Work out the count of lines in the material where the string "rightprimer" shows up, and reply with it alone.

____ Provided data

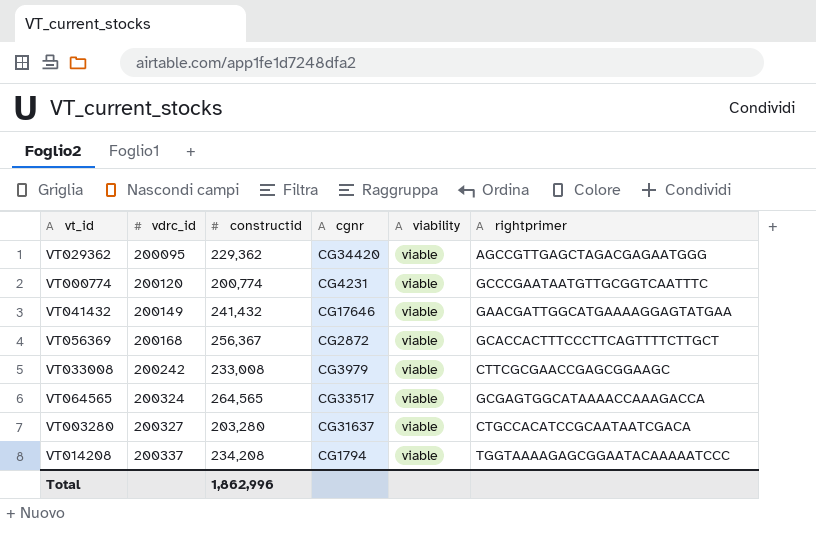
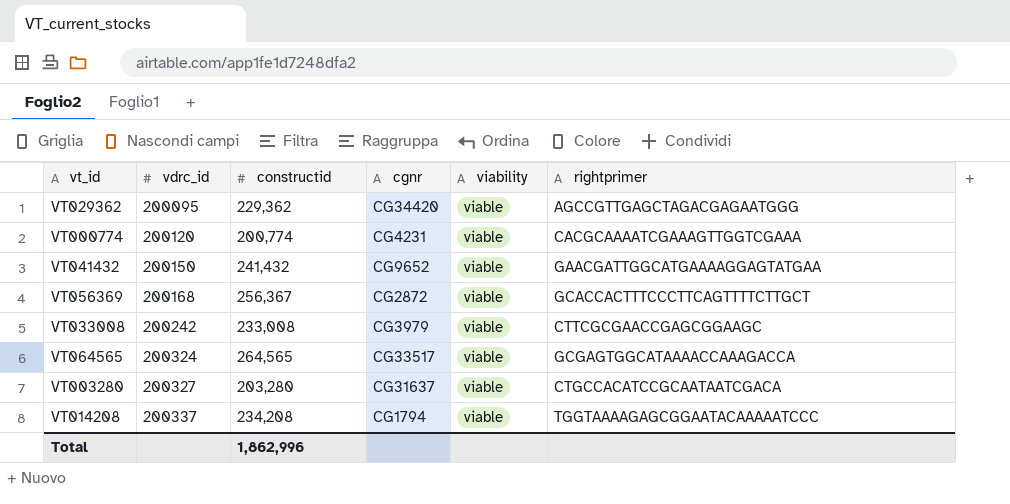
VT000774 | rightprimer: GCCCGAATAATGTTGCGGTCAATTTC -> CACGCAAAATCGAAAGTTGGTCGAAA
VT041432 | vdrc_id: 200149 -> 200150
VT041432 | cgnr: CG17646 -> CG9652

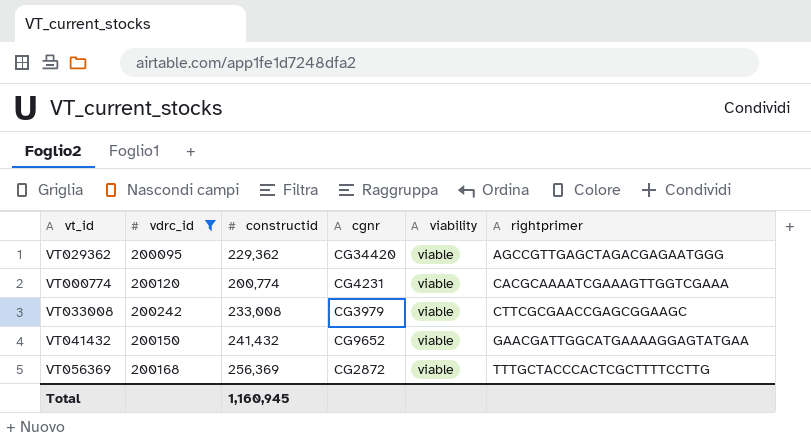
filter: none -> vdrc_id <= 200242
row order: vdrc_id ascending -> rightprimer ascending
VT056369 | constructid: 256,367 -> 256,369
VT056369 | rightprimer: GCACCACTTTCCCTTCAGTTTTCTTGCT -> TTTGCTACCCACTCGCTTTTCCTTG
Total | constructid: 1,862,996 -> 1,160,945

________

#### Exercise output:
3